BRATTLEBORO — On Friday, Sept. 21, at 7:30 p.m., In Stile Moderno returns to Brattleboro with their new program, “Curious and Modern Inventions: Novelties, Oddities, and the Birth of the Baroque,” at the Brattleboro Music Center, 72 Blanche Moyse Way.
Following up on their acclaimed performance in January, this group of young early music specialists will showcase their energetic and modern take on 17th-century music. The concert will be the first of three in the ensemble's 2018-19 season, with further performances in February and May in Brattleboro and Cambridge, Mass.
Boston-based ensemble In Stile Moderno is dedicated to music of the 17th century, and combines fidelity to historical performance practice with a drive to make early music accessible and relevant to modern audiences.

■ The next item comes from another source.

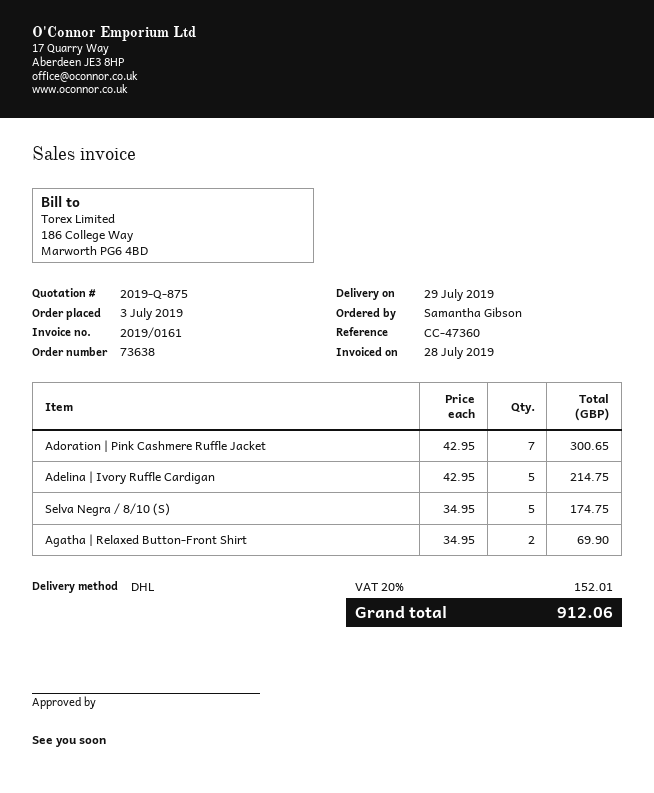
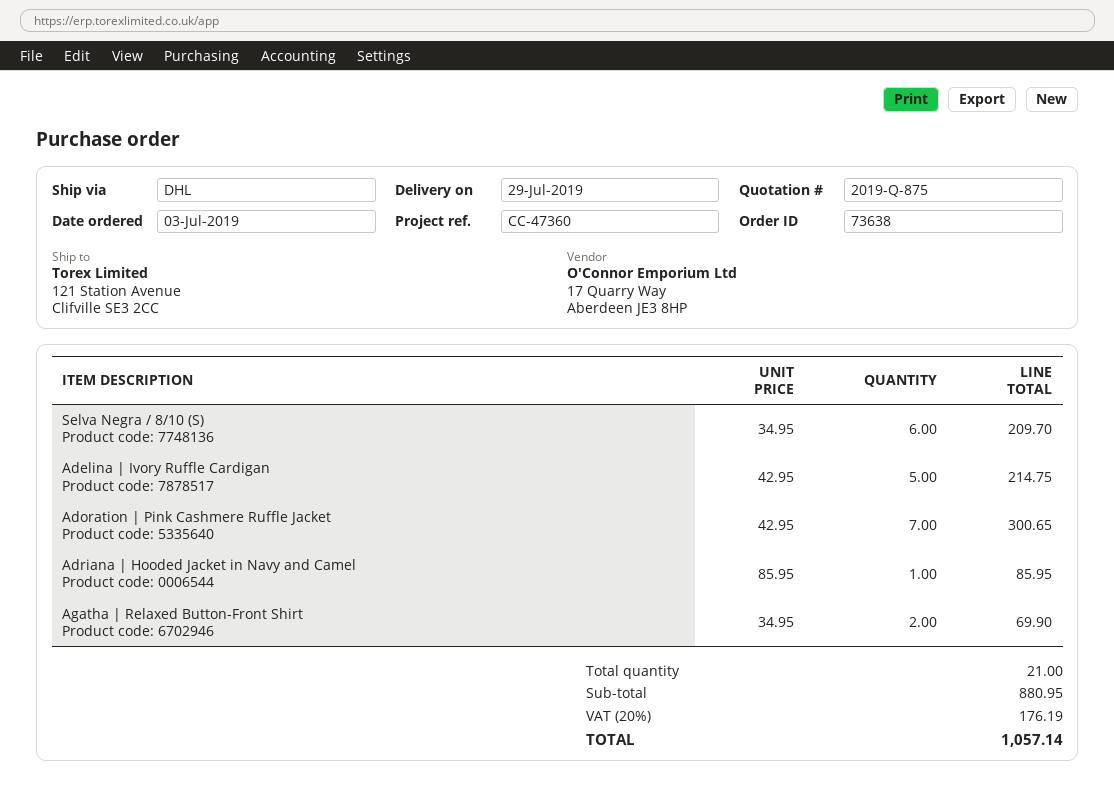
Selva Negra / 8/10 (S): 5 x 34.95 = 174.75 -> 6 x 34.95 = 209.70
Adriana | Hooded Jacket in Navy and Camel: none -> 1 x 85.95 = 85.95
tax: 20% = 152.01 -> 20% = 176.19
total: 912.06 -> 1057.14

Founded in 2012 in Basel, Switzerland, by Brattleboro native Nathaniel Cox and British-American soprano Agnes Coakley, the ensemble has gained a reputation for engaging performances and musicianship on the highest level.
Curious and Modern Inventions explores the more eccentric compositions of early 17th-century Italy, when composers were breaking with the old style of music of the renaissance and experimenting with new and expressive harmonies and forms.
The violinist Biagio Marini (1594-1663) pushed his instrument to the limits, writing the first music with double and triple stops and even demanding the violin to be retuned in the middle of the piece.
Imitation was a new and important compositional tool: One piece has the voice imitating the varied songs of the nightingale, and another has the violin imitating everything from trumpets, drums, and flutes to dogs and cats.
In Stile Moderno will once again be joined by virtuoso lutenist Simon Martyn-Ellis, who performed in Brattleboro in January. The concert will showcase the violinist Karina Schmitz, principal violist of Boston's Handel and Haydn Society. Also featured will be violin opus 894 by Brattleboro violin-maker Douglas Cox, based on a 1590s original by Gasparo da Salo.